▸ **TRY IT**
Copy the data exactly from the line that contains "-189,7 +189,7 @@" through the line that contains "places at increasing a sense of neighbourliness.</p>", keeping both end lines and leaving out everything else.

▸ **DATASET EXTRACT**
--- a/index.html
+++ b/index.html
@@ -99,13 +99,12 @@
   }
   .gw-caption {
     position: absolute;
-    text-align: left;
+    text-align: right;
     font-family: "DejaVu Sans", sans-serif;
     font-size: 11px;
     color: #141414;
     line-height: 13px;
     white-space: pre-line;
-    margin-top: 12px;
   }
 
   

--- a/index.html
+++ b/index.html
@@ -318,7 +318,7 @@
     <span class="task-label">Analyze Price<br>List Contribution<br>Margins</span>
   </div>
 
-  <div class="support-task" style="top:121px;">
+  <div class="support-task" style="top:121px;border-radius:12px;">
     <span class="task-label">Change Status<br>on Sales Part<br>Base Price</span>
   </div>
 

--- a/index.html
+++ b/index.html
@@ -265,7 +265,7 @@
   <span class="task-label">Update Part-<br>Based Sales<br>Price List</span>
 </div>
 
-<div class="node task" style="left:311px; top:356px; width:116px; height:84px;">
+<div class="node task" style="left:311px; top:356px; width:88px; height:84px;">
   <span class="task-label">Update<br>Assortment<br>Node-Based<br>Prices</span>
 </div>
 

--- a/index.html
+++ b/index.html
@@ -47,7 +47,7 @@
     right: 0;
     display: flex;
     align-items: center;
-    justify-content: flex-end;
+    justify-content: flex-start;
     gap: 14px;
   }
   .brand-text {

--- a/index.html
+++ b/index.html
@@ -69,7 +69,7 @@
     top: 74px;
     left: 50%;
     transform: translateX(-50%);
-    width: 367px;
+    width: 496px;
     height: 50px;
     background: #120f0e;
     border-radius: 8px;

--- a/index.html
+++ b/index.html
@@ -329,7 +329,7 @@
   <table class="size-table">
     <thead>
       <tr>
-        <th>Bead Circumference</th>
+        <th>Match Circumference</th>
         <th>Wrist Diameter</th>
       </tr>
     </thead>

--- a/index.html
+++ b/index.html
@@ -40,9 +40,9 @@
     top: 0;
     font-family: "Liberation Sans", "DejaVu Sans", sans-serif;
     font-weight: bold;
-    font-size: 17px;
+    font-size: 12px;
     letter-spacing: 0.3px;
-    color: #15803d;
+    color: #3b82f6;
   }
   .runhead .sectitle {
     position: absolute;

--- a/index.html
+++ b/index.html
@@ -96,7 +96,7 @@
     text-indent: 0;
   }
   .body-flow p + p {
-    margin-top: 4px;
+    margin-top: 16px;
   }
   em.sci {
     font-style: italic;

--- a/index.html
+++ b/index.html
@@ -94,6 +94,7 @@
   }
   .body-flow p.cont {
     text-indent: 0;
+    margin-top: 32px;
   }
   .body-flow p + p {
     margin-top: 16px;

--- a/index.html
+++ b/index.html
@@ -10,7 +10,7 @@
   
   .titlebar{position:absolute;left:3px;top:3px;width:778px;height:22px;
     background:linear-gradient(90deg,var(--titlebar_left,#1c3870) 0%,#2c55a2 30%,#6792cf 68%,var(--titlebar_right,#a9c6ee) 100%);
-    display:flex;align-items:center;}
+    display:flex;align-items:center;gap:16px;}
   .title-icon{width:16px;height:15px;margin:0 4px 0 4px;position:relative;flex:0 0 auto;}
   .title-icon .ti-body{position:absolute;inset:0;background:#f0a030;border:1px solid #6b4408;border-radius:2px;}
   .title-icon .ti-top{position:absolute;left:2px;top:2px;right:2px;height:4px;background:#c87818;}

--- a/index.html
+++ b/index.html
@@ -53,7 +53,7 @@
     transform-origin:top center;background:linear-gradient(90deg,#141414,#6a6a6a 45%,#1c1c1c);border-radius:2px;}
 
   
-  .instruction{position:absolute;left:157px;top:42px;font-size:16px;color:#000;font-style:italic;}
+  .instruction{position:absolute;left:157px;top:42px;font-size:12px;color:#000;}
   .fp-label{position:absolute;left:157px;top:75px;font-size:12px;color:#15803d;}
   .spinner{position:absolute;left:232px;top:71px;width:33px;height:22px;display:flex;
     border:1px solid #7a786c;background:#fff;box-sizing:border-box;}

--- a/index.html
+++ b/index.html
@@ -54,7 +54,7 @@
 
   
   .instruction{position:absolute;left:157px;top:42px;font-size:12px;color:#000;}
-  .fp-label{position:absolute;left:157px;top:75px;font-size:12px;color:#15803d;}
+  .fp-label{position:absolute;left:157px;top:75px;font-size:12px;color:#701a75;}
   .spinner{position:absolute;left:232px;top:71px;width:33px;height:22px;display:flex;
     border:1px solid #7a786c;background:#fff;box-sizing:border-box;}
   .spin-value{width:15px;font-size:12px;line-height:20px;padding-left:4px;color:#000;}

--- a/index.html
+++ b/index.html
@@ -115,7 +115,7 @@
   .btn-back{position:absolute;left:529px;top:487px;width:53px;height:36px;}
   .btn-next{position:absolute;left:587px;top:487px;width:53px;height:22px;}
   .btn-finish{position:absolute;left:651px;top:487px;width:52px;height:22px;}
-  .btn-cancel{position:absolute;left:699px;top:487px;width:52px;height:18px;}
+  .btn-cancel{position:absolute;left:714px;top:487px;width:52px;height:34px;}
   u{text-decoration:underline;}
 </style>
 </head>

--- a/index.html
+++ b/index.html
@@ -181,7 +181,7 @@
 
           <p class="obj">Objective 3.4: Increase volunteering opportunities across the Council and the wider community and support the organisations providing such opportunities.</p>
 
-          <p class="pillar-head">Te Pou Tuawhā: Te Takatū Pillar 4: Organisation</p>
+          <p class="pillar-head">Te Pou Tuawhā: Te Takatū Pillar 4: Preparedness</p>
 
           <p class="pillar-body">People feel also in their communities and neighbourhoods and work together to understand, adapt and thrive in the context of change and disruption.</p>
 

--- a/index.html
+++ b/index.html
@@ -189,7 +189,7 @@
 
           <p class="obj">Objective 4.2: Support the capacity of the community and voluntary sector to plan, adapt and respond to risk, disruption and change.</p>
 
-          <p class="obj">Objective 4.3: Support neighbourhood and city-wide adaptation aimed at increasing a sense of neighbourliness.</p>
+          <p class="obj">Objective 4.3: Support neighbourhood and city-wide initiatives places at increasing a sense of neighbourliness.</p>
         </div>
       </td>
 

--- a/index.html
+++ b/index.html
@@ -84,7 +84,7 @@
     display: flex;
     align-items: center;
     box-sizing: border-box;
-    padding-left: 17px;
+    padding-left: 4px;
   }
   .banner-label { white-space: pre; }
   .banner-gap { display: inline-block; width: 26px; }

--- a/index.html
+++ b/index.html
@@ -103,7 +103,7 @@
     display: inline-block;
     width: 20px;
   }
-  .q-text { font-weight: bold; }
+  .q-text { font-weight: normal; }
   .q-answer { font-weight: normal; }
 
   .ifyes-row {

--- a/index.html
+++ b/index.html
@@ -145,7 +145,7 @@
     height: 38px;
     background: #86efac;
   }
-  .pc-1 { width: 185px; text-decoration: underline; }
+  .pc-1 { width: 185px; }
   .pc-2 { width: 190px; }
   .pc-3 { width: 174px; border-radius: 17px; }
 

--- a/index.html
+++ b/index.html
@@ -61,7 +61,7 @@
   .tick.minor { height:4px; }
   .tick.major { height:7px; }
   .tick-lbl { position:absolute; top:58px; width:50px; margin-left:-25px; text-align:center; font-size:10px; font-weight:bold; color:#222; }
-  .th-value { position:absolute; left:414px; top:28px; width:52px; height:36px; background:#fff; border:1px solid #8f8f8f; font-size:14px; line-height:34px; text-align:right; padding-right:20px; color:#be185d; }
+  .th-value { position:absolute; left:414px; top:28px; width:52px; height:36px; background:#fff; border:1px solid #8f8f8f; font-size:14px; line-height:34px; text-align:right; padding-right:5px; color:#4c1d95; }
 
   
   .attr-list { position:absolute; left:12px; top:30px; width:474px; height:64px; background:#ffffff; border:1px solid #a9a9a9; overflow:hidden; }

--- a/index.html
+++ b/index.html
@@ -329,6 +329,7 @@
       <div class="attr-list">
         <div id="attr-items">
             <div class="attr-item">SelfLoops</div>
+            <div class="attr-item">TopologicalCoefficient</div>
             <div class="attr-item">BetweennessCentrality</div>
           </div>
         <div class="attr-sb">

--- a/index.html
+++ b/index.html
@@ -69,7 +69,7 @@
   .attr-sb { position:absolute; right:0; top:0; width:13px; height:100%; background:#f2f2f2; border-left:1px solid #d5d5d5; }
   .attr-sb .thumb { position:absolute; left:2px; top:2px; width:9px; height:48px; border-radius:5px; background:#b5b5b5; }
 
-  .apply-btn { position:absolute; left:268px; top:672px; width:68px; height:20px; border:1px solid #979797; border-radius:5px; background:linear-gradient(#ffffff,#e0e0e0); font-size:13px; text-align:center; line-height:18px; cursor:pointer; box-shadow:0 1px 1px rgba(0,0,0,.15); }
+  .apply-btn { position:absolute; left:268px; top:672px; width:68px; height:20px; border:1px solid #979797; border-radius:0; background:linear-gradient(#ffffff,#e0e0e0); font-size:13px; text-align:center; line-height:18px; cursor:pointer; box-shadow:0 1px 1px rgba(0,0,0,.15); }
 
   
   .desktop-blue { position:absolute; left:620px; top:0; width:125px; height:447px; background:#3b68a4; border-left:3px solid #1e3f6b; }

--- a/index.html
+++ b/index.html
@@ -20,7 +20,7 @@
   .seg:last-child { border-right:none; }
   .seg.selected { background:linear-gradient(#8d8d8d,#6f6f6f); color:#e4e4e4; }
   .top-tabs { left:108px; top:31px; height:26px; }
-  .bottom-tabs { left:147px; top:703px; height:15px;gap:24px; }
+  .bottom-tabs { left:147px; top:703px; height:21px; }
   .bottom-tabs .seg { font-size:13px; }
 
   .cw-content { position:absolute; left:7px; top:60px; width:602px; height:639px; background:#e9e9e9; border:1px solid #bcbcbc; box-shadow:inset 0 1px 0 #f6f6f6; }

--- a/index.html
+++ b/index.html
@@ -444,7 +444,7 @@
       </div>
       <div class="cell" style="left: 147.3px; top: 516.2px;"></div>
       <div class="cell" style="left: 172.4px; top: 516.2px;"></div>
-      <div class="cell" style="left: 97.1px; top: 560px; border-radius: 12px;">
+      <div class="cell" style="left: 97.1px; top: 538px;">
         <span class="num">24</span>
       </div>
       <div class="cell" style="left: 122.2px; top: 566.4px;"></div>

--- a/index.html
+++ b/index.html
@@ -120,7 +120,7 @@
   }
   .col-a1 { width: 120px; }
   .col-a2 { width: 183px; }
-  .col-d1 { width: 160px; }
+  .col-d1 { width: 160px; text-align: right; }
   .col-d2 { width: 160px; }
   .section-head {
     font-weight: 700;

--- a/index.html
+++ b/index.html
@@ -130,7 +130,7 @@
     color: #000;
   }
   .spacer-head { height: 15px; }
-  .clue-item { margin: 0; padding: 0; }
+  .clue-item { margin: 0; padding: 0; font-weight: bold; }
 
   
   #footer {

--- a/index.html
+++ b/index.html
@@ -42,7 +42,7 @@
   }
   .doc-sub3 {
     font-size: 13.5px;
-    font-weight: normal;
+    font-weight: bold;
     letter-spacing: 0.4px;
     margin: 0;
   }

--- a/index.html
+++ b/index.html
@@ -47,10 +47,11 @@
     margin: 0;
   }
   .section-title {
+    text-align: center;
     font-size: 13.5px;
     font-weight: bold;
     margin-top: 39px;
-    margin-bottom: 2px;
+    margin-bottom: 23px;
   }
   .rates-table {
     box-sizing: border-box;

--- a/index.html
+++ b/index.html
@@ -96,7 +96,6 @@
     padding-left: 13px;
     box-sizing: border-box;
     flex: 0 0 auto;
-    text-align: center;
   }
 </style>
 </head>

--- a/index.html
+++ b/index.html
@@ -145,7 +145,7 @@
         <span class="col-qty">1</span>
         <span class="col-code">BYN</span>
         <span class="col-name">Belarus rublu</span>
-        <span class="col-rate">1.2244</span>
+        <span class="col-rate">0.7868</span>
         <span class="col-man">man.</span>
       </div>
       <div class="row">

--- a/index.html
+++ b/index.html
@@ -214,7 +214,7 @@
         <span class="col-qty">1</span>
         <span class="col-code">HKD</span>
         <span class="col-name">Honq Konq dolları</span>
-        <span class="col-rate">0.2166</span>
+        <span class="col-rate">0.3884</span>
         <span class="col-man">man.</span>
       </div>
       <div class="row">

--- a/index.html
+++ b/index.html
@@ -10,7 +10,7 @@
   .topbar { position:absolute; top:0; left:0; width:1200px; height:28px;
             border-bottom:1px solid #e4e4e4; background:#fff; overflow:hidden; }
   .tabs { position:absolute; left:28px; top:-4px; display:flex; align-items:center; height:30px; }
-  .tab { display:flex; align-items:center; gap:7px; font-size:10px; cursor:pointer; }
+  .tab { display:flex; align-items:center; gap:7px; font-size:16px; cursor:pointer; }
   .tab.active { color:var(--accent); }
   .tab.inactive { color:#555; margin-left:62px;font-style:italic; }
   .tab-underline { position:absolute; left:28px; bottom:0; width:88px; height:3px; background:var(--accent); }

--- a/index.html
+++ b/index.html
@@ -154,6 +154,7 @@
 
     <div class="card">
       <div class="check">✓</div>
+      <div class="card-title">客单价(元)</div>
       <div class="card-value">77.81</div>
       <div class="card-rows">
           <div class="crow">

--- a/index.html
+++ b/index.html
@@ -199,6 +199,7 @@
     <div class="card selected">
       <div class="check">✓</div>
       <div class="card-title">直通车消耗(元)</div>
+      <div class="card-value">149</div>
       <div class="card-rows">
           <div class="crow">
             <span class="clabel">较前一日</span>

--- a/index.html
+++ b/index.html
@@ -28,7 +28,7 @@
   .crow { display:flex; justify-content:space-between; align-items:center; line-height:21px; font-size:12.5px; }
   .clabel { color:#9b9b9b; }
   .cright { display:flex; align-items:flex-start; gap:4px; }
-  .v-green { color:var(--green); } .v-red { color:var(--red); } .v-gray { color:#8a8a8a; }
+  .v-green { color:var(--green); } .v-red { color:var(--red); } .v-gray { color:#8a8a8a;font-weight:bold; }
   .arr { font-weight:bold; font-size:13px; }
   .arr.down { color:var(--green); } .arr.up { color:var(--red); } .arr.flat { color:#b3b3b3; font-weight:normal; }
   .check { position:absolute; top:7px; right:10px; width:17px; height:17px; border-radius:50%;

▸ **YOUR RESPONSE**
@@ -189,7 +189,7 @@
 
           <p class="obj">Objective 4.2: Support the capacity of the community and voluntary sector to plan, adapt and respond to risk, disruption and change.</p>
 
-          <p class="obj">Objective 4.3: Support neighbourhood and city-wide adaptation aimed at increasing a sense of neighbourliness.</p>
+          <p class="obj">Objective 4.3: Support neighbourhood and city-wide initiatives places at increasing a sense of neighbourliness.</p>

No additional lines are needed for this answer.